To this day, many of those affected by the debacle caused by Cotten have remained hopeful that the lost keys to his crypto wallets would be found. This was due to a belief that these wallets contained much of the missing funds. Unfortunately, the OSC has indicated that this is a fallacy. Rather, the vast majority of missing funds were due to Cotten’s illegal trading activity.
“It has been widely speculated that the bulk of investor losses resulted from crypto assets becoming lost or inaccessible as a result of Cotten’s death. In our assessment, this was not the case. The evidence demonstrates that most of the $169 million asset shortfall resulted from Cotten’s fraudulent conduct, which took several forms.”
If that wasn’t bad enough, the OSC concedes that, due to the circumstances (QuadrigaCX bankruptcy, and Cotten’s death), there exists very little room for recourse.
In their report, the OSC notes that roughly $215 million is owed to QuadrigaCX customers. They provide the following breakdown, shedding light on where the money has gone.
- $115 million
- Lost by Gerald Cotten through illegal trades on QuadrigaCX
- $46 million
- Recovered funds, now in the possession of a trustee
- $28 million
- Lost by Gerald Cotten through illegal trades on external exchanges
- $23 million
- Miscellaneous losses yet to be accounted for
- $2 million
- Funds stolen by Gerald Cotten to fund his lifestyle
- $1 million
- Operational losses
Whether through misappropriation, or illegal trades, the late Gerald Cotten is believed to be directly responsible for roughly $145 million lost in client funds.
Words of Warning
Throughout their report, the OSC doesn’t mince words when addressing companies still operating in the blockchain industry – Contact the OSC to see if registration is required under current laws.
They explicitly note, on multiple occasions, that securities laws apply in many instances, even when the traded assets are not securities.

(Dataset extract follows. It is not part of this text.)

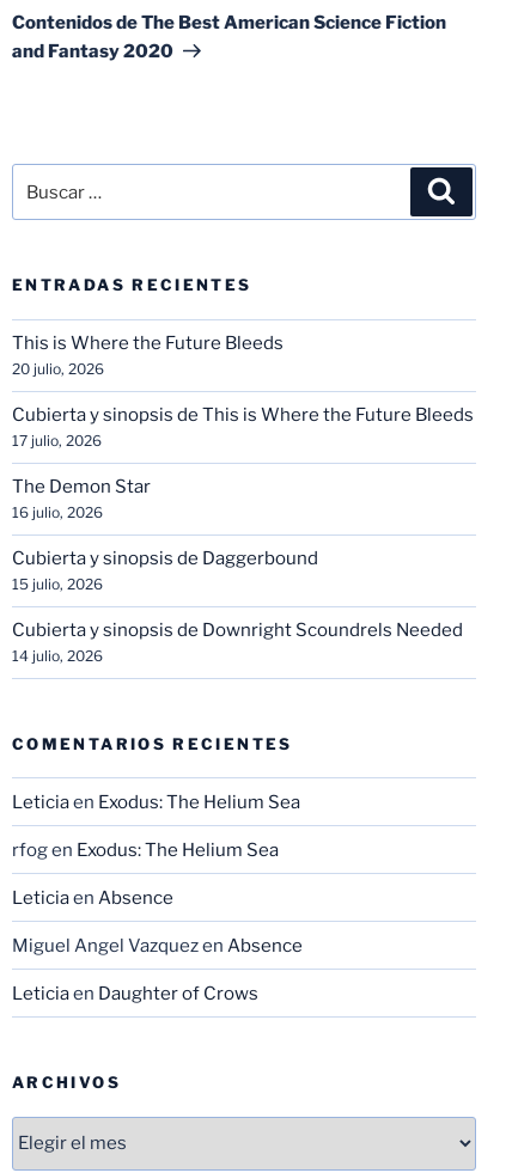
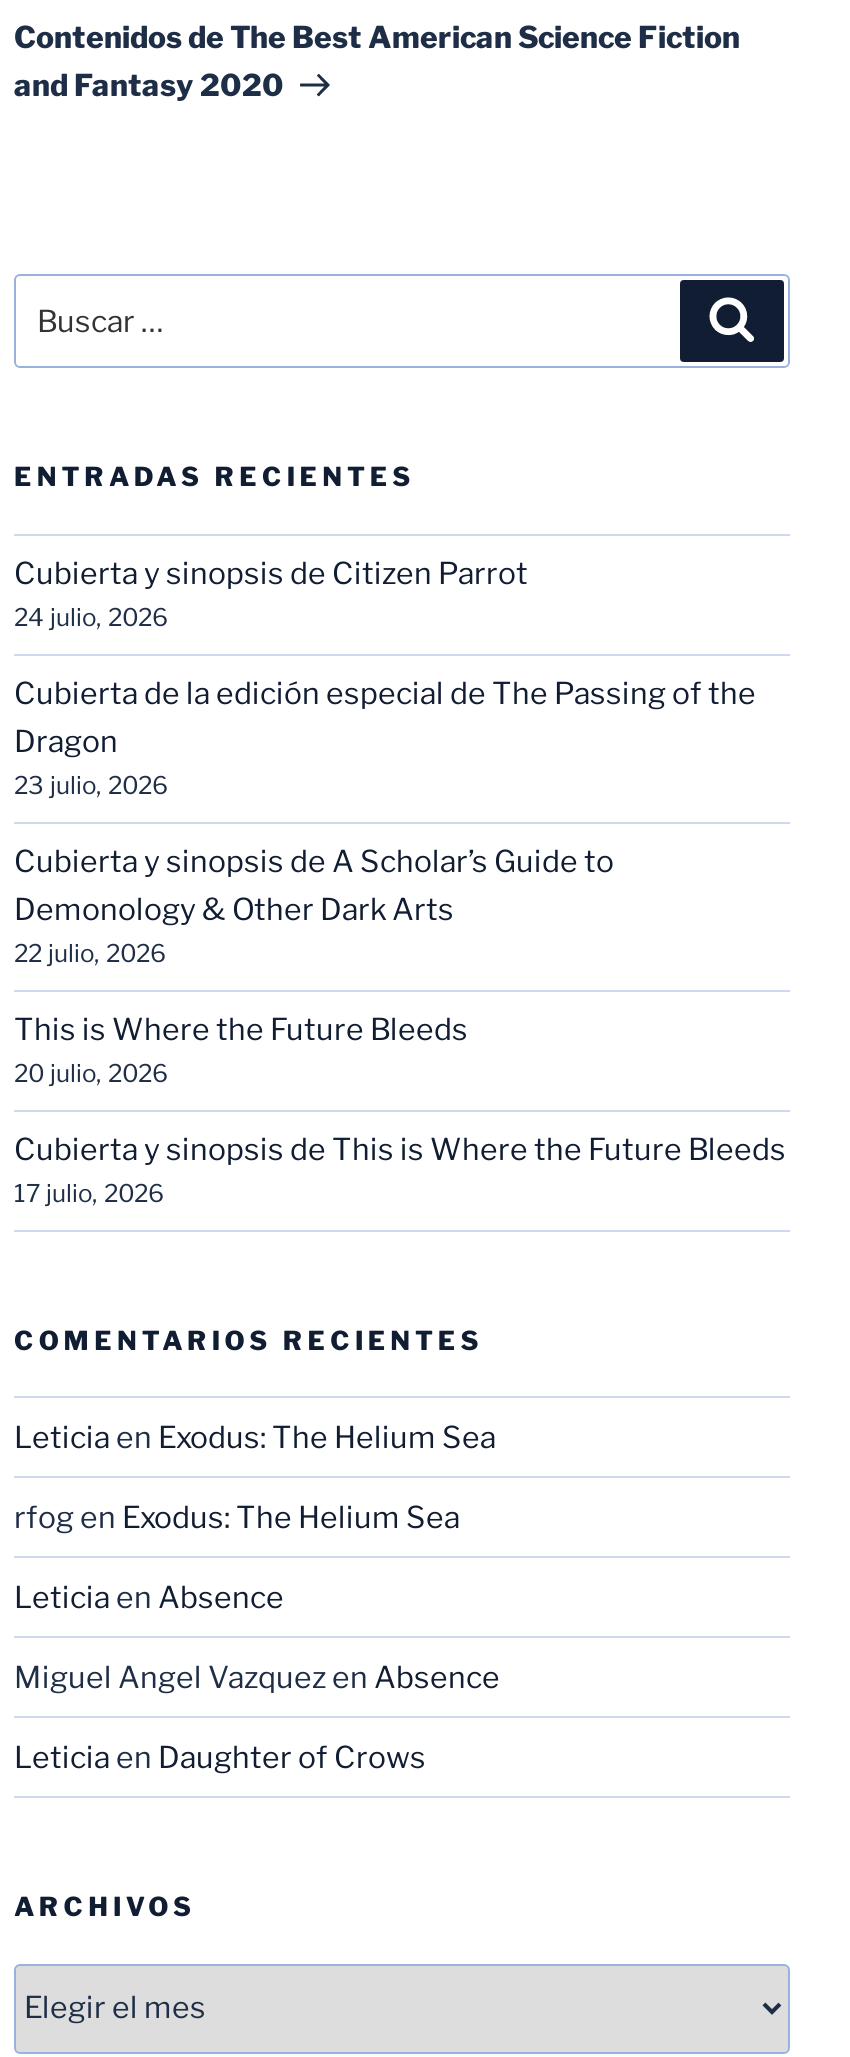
none -> [14,557,756,969] Cubierta y sinopsis de Citizen Parrot | 24 julio, 2026 | Cubierta de la edición especial de The Passing of the | Dragon | 23 julio, 2026 | Cubierta y sinopsis de A Scholar’s Guide to | Demonology & Other Dark Arts | 22 julio, 2026
moved [12,333,474,450] -> [14,1013,786,1209]: This is Where the Future Bleeds | 20 julio, 2026 | Cubierta y sinopsis de This is Where the Future Bleeds | 17 julio, 2026
[12,476,463,665] The Demon Star | 16 julio, 2026 | Cubierta y sinopsis de Daggerbound | 15 julio, 2026 | Cubierta y sinopsis de Downright Scoundrels Needed | 14 julio, 2026 -> none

The deciding factor comes down to how these assets are handled by exchanges.
“A platform would generally not be subject to securities legislation if the underlying crypto asset being traded is not a security or derivative, and there is immediate delivery of a crypto asset to the client after a transaction…In contrast, if a platform retains possession and control of the crypto assets being traded on the platform, securities law may apply.”
While this distinction may be small, it is an important one. The OSC is imploring Canadian exchanges to reach out and determine where they fall within regulatory guidelines.
“Platform operators should be aware that, depending on their business model, they may have to register with the OSC and they should take appropriate steps to comply with Ontario securities laws…Platforms should review their operations to ensure that they have procedures in place to manage risks to clients and that they are accurately disclosing key information about their operations to clients.”
The Ontario Securities Commission (OSC), is a regulatory body, tasked with ensuring fair and transparent markets. This is done through the creation, and enforcement, of laws surrounding securities in the province of Ontario.
CEO, Grant Vingoe, currently oversees company operations.